Pour 2024, environ 1,4 million de formations ont été financées par le CPF, dont une part significative pour les permis de conduire. Les formations linguistiques et les bilans de compétences, par exemple, représentent également des secteurs clés. Actuellement, les salariés à temps partiel bénéficient d'une allocation de 500 € par an, avec un plafond de 5.000 € pour les droits non utilisés.
Le projet budgétaire, encore en attente de validation par le Conseil constitutionnel, introduit des plafonds de 1.500 € pour certaines formations. Ces mesures inquiètent les acteurs du milieu, comme le souligne Déborah Guillotin, présidente de My English School France, qui note que ces nouvelles limites s'éloignent de la réalité des coûts des formations.
Vers une formation élitiste ?
Selon les données du ministère du Travail, les coûts moyens des formations en langue dépassent souvent les montants autorisés. Orianne Ledroit, directrice générale d'EdTech France, met en garde contre une restriction des compétences numériques. Elle juge ces mesures insuffisantes pour accompagner les professionnels envers l'acquisition des compétences nécessaires dans un monde numérique en constante évolution.
Les bilans de compétences face à l'incertitude
Les bilans de compétences restent un point de friction, car leur cofinancement est incertain. Garance Yverneau, secrétaire générale des Acteurs de la compétence, fait remarquer que les demandeurs passent souvent par une reconversion discrète, à l'écart du soutien traditionnel des employeurs.

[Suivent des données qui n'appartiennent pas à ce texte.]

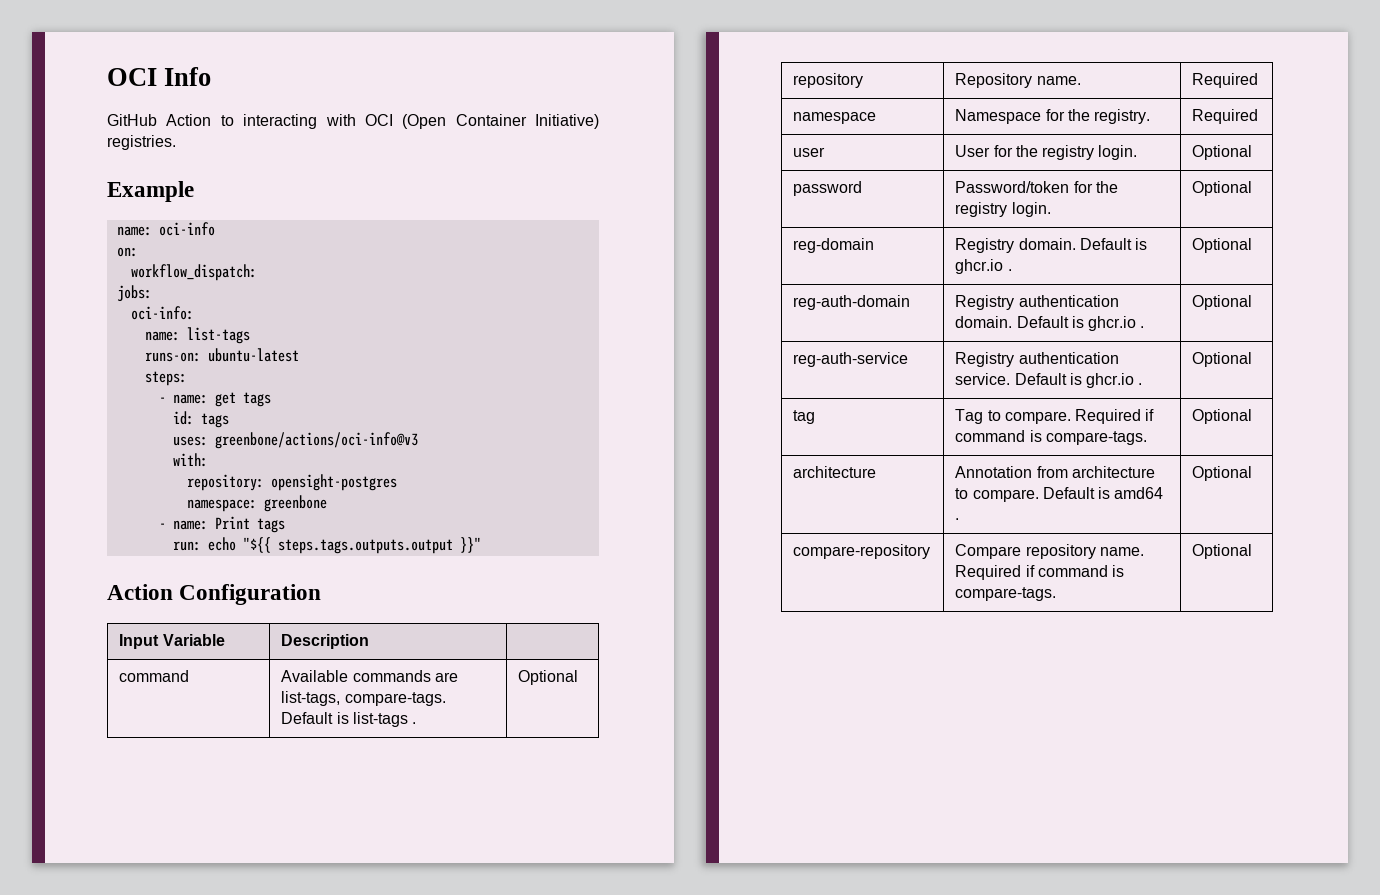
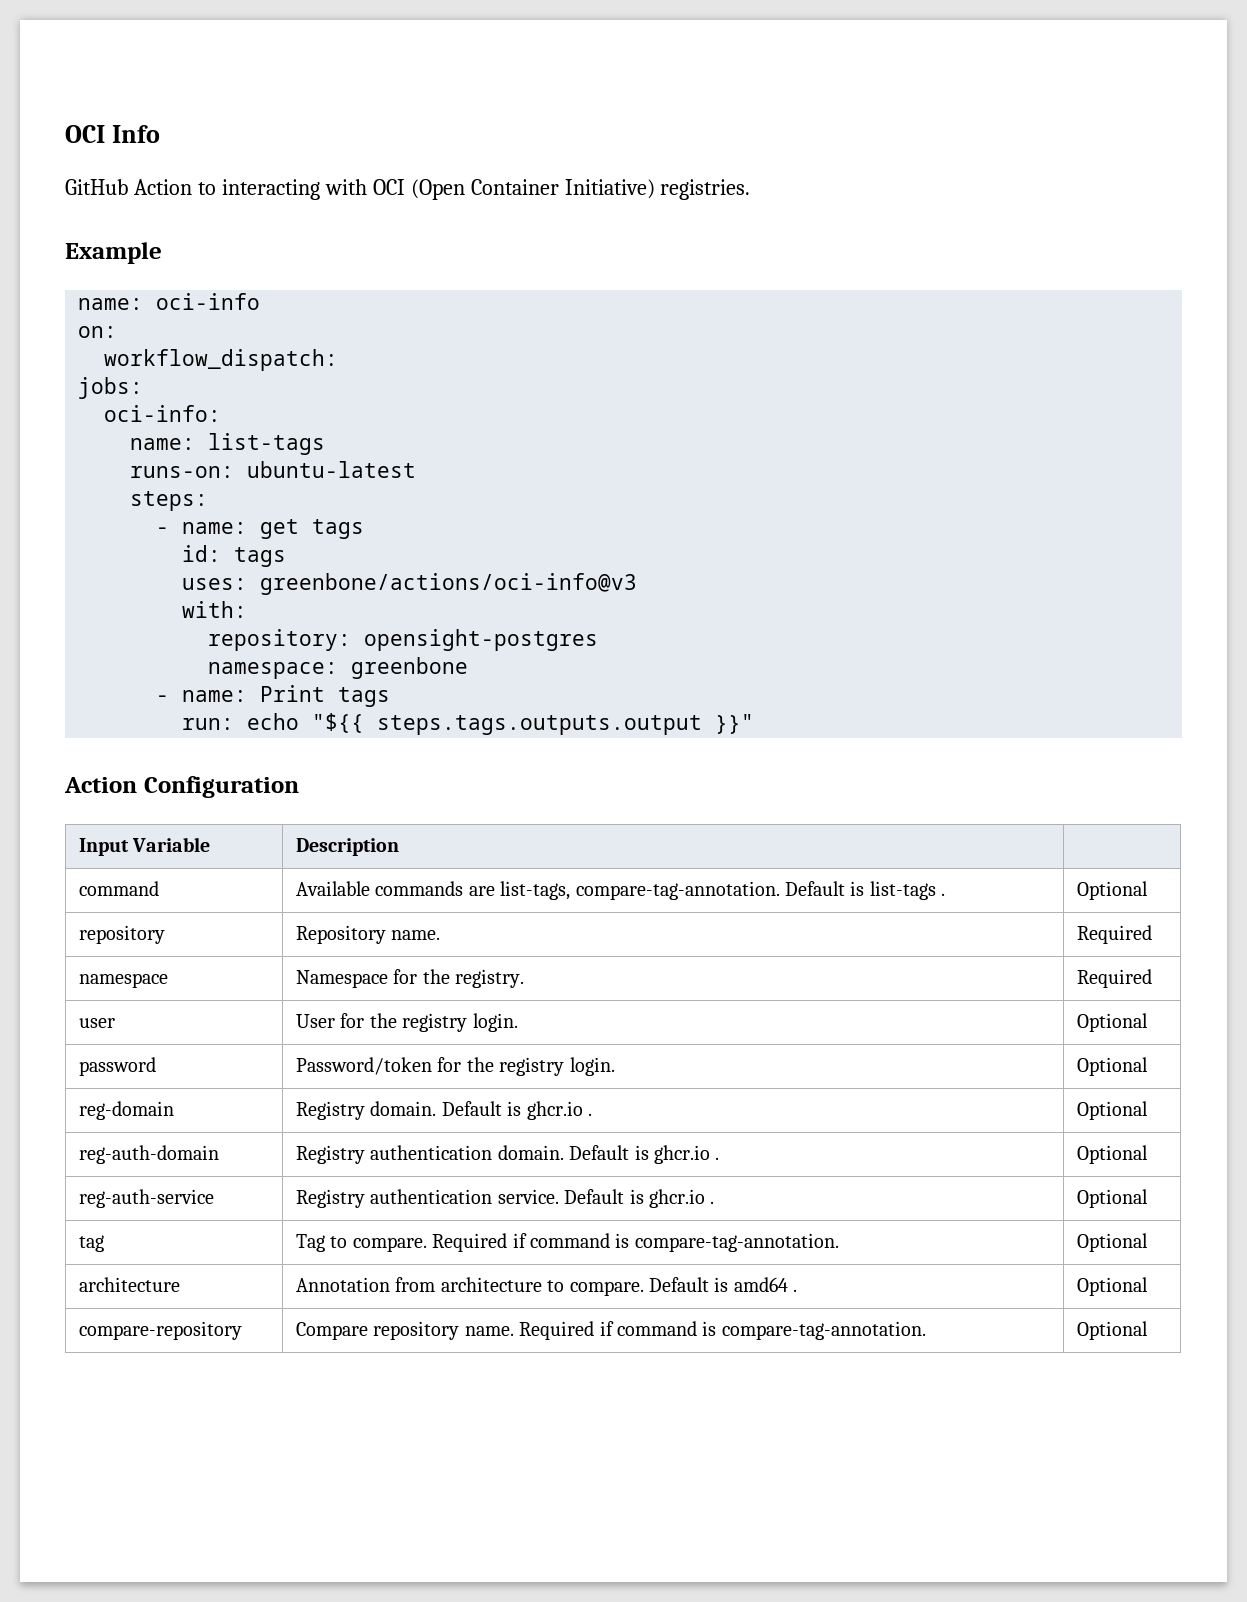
- command | Available commands are list-tags, compare-tags. Default is list-tags . | Optional
+ command | Available commands are list-tags, compare-tag-annotation. Default is list-tags . | Optional
- tag | Tag to compare. Required if command is compare-tags. | Optional
+ tag | Tag to compare. Required if command is compare-tag-annotation. | Optional
- compare-repository | Compare repository name. Required if command is compare-tags. | Optional
+ compare-repository | Compare repository name. Required if command is compare-tag-annotation. | Optional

Le gouvernement justifie ces plafonnements par la volonté de maîtriser des coûts, mais des voix s'élèvent, affirmant que cela entraîne une exclusion sociale des classes moyennes. Anaïs Prétot, dirigeante de LiveMentor, avertit que les microentrepreneurs seront particulièrement touchés.
Des restrictions sur l'accès au permis de conduire
En outre, la réforme limite le CPF pour les permis de conduire, entraînant des économies qui pourraient compromettre l'accès à l'emploi, notamment en milieu rural. La fédération Mobilians a déjà exprimé des préoccupations face à l'impact de ces restrictions sur la mobilité des citoyens.